* Task requirements *
Among the entries below, one line contains "position:absolute; left:0; top:0;" and another contains "padding:0 10px; gap:24px;justify-content:flex-end;". Transcribe those two lines and every line between them, exactly.

-=-=-

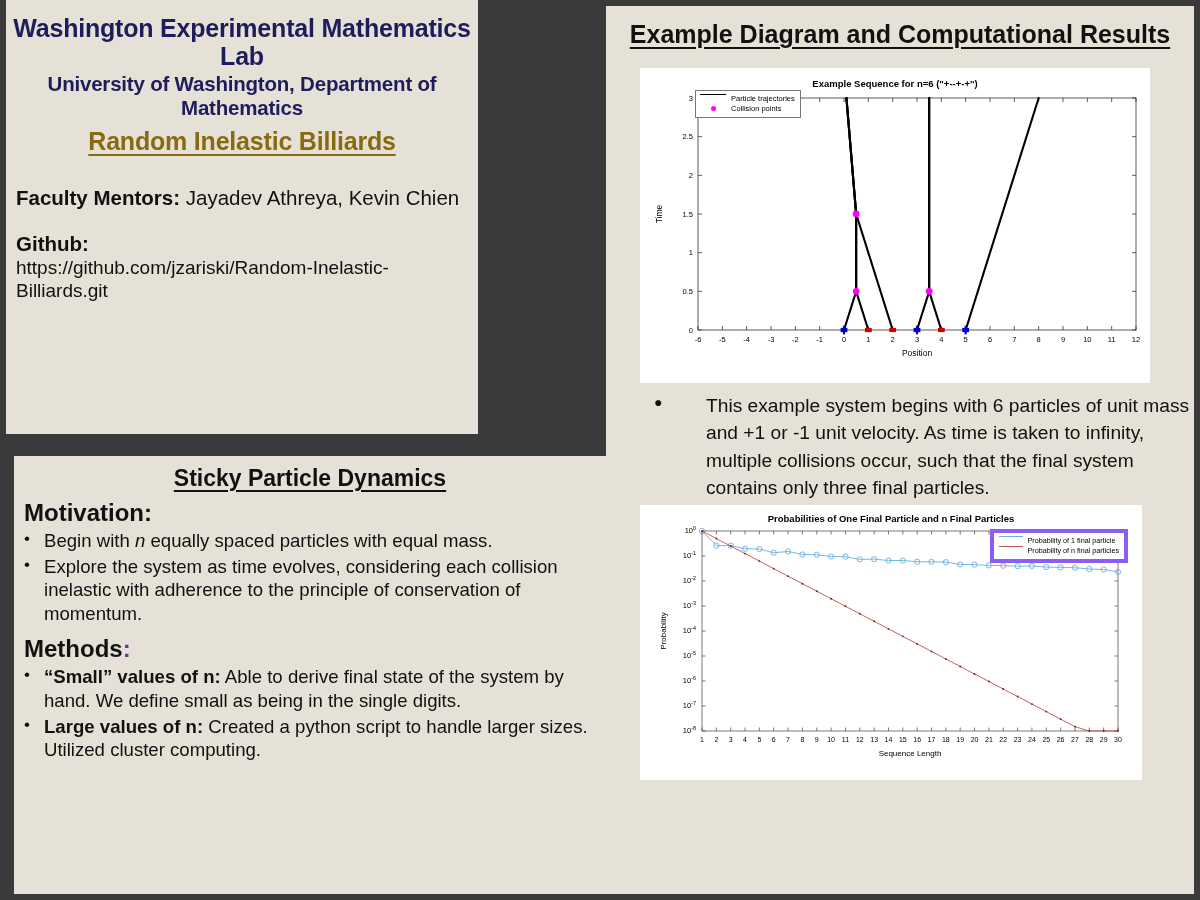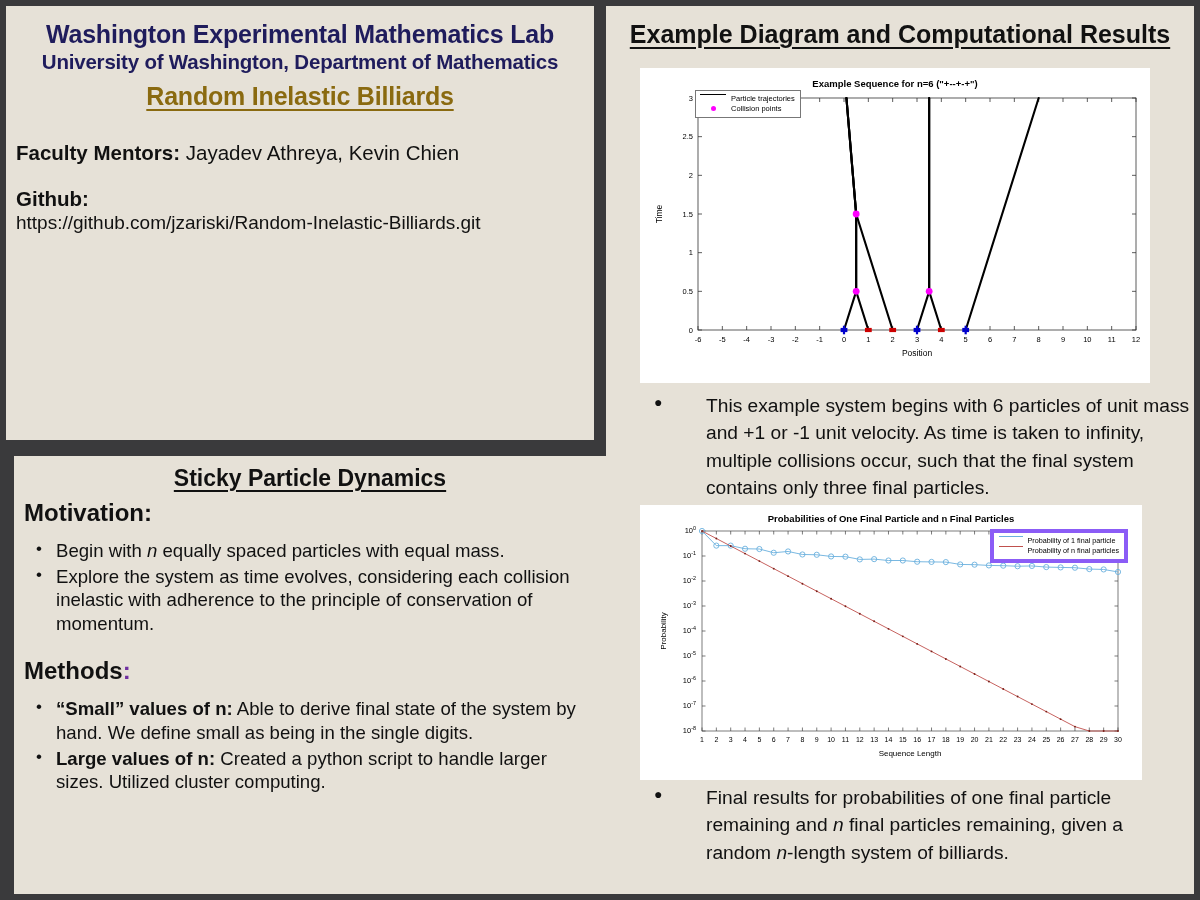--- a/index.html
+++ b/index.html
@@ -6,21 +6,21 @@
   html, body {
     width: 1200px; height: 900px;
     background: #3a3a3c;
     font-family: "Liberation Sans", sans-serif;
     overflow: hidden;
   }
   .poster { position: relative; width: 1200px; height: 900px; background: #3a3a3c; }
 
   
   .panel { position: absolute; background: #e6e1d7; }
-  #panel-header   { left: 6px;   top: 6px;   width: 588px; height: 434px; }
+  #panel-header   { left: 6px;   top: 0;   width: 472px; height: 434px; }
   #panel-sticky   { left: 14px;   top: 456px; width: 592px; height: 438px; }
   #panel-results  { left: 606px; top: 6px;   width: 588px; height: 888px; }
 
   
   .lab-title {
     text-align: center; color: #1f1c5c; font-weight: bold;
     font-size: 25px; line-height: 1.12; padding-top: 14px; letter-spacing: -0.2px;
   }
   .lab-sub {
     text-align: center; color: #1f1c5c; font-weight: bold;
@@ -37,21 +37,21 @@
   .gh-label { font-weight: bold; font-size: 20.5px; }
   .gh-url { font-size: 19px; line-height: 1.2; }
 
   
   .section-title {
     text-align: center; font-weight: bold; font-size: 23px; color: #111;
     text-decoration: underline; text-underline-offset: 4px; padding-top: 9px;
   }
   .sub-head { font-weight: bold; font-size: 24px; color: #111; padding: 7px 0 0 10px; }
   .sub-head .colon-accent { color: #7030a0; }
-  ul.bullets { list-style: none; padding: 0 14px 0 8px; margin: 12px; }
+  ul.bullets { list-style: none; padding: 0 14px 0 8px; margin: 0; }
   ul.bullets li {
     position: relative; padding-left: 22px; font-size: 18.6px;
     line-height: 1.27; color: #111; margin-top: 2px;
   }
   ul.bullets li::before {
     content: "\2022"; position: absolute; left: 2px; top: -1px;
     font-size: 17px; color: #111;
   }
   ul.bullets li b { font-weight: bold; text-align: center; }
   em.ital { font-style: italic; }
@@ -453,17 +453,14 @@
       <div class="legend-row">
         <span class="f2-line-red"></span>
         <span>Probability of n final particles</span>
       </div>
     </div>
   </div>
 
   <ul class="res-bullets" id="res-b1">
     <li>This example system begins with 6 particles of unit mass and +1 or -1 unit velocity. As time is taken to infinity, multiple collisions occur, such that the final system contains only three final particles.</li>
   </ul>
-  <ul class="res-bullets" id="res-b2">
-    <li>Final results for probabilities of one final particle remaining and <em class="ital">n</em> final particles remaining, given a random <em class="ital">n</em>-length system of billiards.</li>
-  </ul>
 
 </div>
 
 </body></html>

-=-=-

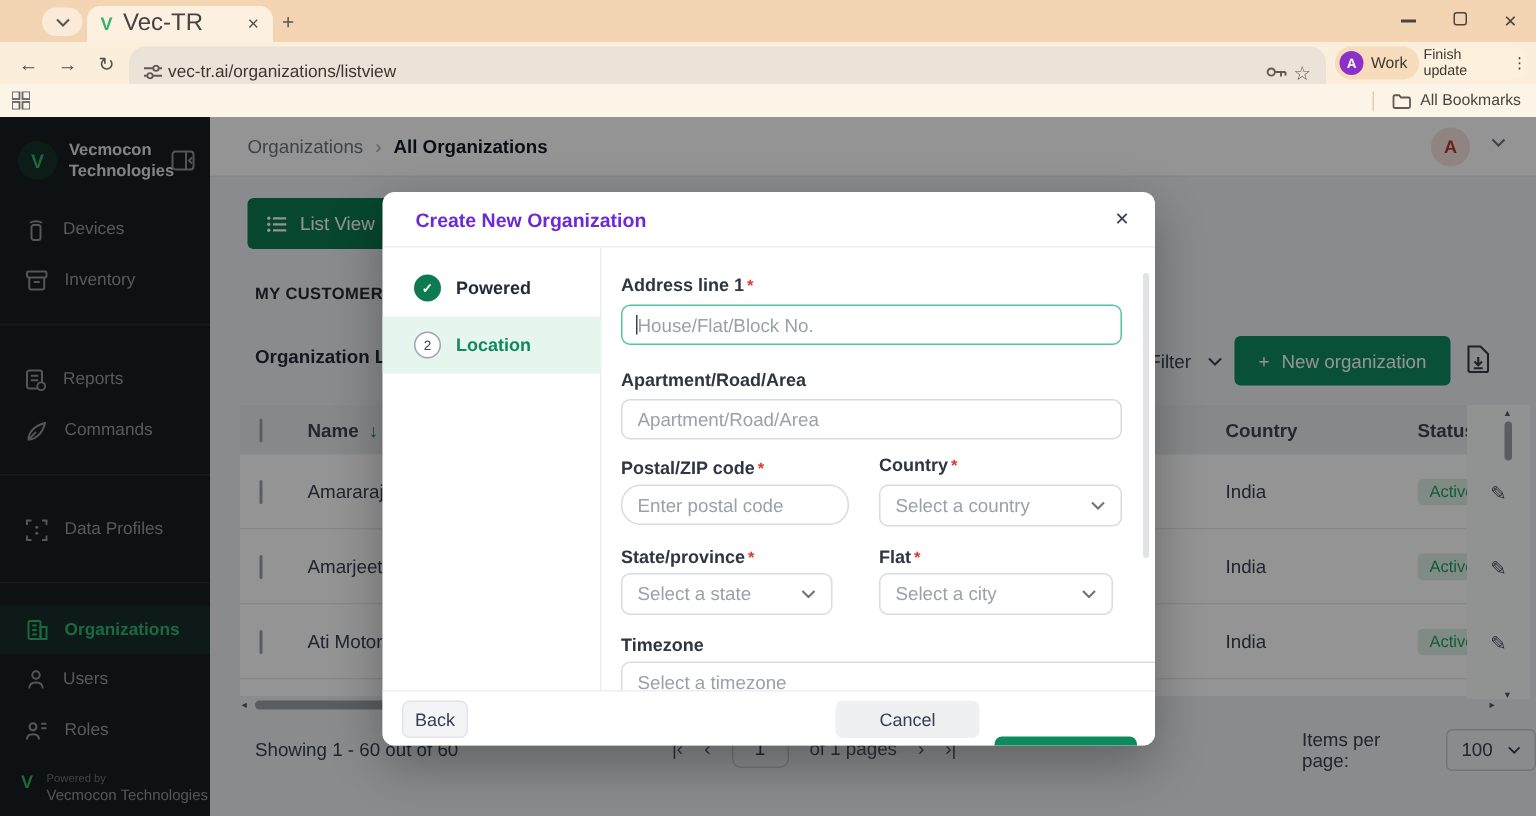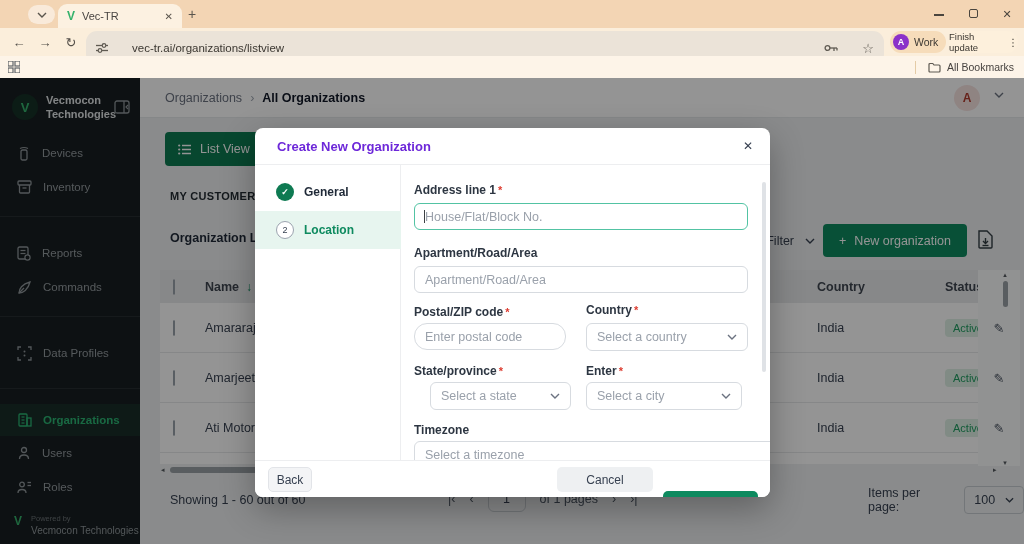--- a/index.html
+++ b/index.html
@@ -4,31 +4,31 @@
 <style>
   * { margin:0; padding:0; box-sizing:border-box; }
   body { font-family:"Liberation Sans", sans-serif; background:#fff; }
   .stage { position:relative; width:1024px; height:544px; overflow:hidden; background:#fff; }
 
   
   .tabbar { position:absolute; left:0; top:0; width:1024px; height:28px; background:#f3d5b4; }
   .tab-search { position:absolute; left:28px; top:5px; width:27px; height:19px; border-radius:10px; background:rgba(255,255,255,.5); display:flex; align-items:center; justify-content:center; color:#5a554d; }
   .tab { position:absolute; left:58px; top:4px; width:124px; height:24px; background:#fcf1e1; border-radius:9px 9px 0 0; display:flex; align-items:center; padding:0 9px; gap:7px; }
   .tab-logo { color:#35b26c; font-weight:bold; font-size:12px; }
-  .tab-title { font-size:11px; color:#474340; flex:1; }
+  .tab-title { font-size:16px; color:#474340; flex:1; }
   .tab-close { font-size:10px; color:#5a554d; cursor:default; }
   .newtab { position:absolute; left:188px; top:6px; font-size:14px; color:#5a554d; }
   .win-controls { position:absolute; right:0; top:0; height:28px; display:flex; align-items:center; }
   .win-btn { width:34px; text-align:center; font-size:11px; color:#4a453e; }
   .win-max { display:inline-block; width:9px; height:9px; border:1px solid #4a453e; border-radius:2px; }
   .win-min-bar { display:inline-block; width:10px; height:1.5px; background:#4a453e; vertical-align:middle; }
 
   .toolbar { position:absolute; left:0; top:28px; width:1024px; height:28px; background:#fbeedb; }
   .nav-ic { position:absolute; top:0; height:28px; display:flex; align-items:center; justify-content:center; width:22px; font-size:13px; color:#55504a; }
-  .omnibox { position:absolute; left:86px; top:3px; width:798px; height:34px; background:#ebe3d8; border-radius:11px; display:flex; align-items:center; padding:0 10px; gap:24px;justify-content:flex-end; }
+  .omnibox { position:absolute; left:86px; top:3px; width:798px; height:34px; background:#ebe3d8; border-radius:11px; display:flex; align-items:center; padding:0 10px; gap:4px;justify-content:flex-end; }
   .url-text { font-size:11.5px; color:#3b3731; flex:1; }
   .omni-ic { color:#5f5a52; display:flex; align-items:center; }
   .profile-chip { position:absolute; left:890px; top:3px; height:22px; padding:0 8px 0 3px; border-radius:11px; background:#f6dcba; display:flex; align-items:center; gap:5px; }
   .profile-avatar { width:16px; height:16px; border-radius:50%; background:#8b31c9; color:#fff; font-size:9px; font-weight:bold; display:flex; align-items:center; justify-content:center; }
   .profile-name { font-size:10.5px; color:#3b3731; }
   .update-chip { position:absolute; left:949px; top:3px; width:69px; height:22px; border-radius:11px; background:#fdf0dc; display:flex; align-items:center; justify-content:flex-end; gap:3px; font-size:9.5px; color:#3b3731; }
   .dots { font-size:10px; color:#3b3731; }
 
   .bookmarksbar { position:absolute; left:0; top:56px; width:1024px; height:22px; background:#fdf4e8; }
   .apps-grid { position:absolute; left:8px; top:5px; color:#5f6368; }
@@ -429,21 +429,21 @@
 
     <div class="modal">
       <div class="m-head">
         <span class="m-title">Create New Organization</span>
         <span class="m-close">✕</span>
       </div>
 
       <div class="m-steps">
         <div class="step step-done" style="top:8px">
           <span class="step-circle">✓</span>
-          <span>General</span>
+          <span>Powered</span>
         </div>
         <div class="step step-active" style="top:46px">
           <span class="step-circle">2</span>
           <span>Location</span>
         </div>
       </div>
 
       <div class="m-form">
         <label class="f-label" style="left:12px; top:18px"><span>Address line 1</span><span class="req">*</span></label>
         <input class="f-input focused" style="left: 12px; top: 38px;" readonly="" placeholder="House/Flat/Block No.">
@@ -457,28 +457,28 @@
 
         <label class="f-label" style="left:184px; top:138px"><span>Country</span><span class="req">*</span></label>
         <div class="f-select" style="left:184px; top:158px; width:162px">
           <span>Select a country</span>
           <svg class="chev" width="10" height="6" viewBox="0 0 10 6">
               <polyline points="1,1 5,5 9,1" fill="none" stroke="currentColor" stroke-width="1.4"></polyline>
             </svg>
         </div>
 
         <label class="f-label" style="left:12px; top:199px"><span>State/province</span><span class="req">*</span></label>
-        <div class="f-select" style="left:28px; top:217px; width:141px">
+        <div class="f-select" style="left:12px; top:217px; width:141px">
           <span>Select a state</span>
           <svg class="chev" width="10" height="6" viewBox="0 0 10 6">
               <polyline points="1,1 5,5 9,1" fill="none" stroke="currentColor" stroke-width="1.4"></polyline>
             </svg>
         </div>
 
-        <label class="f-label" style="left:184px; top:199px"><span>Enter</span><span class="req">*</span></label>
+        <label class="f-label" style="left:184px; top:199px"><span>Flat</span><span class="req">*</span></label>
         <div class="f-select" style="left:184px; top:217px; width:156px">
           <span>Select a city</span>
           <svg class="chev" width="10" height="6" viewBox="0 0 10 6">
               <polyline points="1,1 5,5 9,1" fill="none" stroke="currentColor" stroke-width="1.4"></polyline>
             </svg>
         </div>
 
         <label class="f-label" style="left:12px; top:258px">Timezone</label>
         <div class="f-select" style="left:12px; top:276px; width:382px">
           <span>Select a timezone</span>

-=-=-

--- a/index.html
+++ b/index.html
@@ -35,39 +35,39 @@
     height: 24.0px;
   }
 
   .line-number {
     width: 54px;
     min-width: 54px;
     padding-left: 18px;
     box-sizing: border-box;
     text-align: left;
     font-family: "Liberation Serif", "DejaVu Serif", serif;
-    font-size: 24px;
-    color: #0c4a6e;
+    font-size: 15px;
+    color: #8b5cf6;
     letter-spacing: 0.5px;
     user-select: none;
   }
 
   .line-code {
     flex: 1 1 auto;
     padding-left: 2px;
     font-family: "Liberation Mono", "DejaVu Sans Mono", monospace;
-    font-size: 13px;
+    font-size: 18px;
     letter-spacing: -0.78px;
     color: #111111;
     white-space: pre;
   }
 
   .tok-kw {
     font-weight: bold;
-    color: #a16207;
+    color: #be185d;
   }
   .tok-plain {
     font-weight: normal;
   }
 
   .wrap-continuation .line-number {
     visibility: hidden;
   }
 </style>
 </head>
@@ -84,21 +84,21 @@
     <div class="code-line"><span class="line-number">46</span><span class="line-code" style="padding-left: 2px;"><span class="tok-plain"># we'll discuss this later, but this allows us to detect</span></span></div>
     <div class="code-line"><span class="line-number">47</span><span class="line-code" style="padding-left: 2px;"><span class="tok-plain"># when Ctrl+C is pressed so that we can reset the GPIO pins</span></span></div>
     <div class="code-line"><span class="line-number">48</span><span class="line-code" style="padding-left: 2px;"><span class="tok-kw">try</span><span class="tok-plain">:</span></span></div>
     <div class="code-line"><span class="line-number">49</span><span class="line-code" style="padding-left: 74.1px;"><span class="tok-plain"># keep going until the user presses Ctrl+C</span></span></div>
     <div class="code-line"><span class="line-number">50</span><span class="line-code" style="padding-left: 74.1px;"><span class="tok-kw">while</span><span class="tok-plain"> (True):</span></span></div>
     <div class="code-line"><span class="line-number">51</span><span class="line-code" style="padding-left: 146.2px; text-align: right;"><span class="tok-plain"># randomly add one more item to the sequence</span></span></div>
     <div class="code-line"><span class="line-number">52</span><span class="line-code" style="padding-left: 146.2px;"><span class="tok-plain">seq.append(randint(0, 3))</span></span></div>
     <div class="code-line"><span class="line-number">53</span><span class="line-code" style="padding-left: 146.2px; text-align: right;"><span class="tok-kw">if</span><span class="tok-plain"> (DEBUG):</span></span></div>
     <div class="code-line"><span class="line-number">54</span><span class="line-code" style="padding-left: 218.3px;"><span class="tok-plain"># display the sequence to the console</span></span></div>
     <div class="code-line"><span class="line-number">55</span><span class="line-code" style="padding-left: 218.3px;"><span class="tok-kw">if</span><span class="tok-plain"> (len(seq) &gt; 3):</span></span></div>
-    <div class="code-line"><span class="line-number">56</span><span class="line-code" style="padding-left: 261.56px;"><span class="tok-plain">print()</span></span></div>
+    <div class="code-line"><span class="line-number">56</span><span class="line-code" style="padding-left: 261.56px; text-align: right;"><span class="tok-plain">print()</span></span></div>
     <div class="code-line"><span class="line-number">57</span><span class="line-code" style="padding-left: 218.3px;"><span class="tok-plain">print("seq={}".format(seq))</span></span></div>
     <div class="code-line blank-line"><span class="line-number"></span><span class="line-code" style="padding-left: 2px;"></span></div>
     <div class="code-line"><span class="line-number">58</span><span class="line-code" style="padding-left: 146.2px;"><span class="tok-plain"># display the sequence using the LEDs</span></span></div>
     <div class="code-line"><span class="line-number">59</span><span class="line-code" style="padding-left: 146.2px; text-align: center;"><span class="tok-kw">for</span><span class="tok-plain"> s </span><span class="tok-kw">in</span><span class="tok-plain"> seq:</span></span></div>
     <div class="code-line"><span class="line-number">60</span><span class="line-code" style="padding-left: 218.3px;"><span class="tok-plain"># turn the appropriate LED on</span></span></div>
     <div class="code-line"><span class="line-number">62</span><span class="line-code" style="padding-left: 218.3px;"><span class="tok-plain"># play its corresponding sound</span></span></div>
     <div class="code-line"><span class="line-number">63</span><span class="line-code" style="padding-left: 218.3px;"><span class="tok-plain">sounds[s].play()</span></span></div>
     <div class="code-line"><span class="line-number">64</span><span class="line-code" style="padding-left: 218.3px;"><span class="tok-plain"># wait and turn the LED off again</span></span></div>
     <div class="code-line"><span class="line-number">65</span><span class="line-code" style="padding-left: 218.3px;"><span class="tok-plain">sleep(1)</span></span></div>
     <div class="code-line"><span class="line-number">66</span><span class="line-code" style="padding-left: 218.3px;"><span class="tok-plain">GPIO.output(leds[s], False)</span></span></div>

-=-=-

* Answer to the problem *
   .tabbar { position:absolute; left:0; top:0; width:1024px; height:28px; background:#f3d5b4; }
   .tab-search { position:absolute; left:28px; top:5px; width:27px; height:19px; border-radius:10px; background:rgba(255,255,255,.5); display:flex; align-items:center; justify-content:center; color:#5a554d; }
   .tab { position:absolute; left:58px; top:4px; width:124px; height:24px; background:#fcf1e1; border-radius:9px 9px 0 0; display:flex; align-items:center; padding:0 9px; gap:7px; }
   .tab-logo { color:#35b26c; font-weight:bold; font-size:12px; }
-  .tab-title { font-size:11px; color:#474340; flex:1; }
+  .tab-title { font-size:16px; color:#474340; flex:1; }
   .tab-close { font-size:10px; color:#5a554d; cursor:default; }
   .newtab { position:absolute; left:188px; top:6px; font-size:14px; color:#5a554d; }
   .win-controls { position:absolute; right:0; top:0; height:28px; display:flex; align-items:center; }
   .win-btn { width:34px; text-align:center; font-size:11px; color:#4a453e; }
   .win-max { display:inline-block; width:9px; height:9px; border:1px solid #4a453e; border-radius:2px; }
   .win-min-bar { display:inline-block; width:10px; height:1.5px; background:#4a453e; vertical-align:middle; }
 
   .toolbar { position:absolute; left:0; top:28px; width:1024px; height:28px; background:#fbeedb; }
   .nav-ic { position:absolute; top:0; height:28px; display:flex; align-items:center; justify-content:center; width:22px; font-size:13px; color:#55504a; }
-  .omnibox { position:absolute; left:86px; top:3px; width:798px; height:34px; background:#ebe3d8; border-radius:11px; display:flex; align-items:center; padding:0 10px; gap:24px;justify-content:flex-end; }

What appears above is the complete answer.